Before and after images
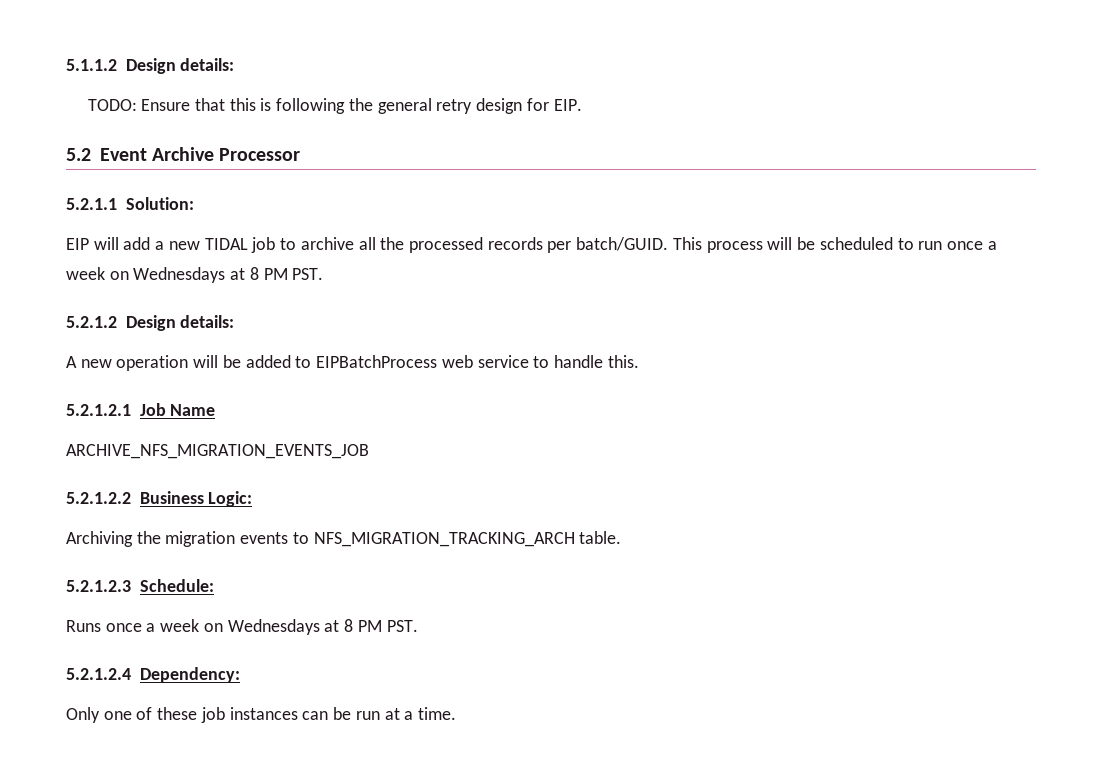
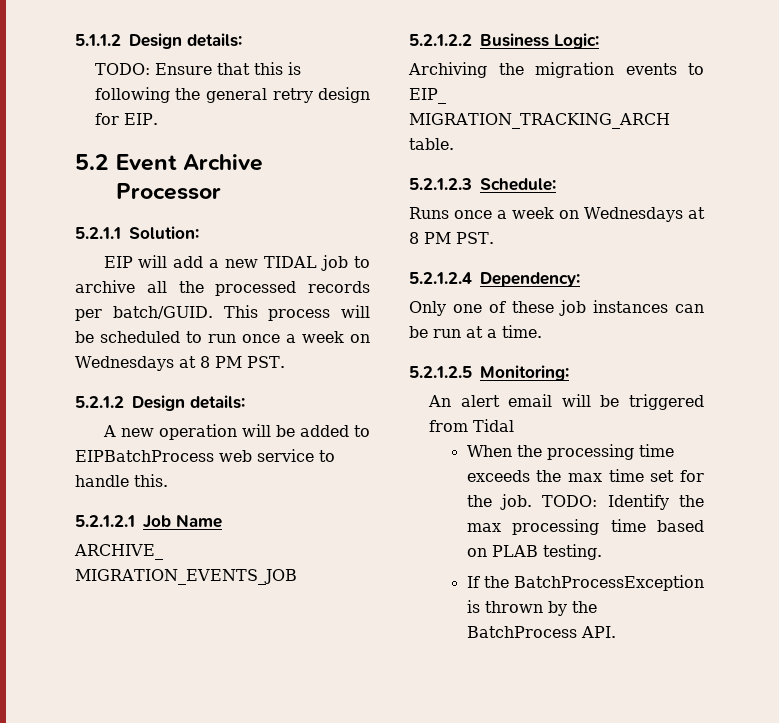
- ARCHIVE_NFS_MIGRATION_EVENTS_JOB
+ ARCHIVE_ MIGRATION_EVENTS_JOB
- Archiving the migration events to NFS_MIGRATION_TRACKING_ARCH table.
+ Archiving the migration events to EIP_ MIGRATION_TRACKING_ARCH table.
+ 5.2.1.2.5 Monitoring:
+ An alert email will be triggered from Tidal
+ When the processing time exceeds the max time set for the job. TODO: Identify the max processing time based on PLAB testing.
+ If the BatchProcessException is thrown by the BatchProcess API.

> **TASK ITEM**
Return all of the records above exactly as written. Omit each picture.

> **SOLUTION FOR THIS TASK**
- ARCHIVE_NFS_MIGRATION_EVENTS_JOB
+ ARCHIVE_ MIGRATION_EVENTS_JOB
- Archiving the migration events to NFS_MIGRATION_TRACKING_ARCH table.
+ Archiving the migration events to EIP_ MIGRATION_TRACKING_ARCH table.
+ 5.2.1.2.5 Monitoring:
+ An alert email will be triggered from Tidal
+ When the processing time exceeds the max time set for the job. TODO: Identify the max processing time based on PLAB testing.
+ If the BatchProcessException is thrown by the BatchProcess API.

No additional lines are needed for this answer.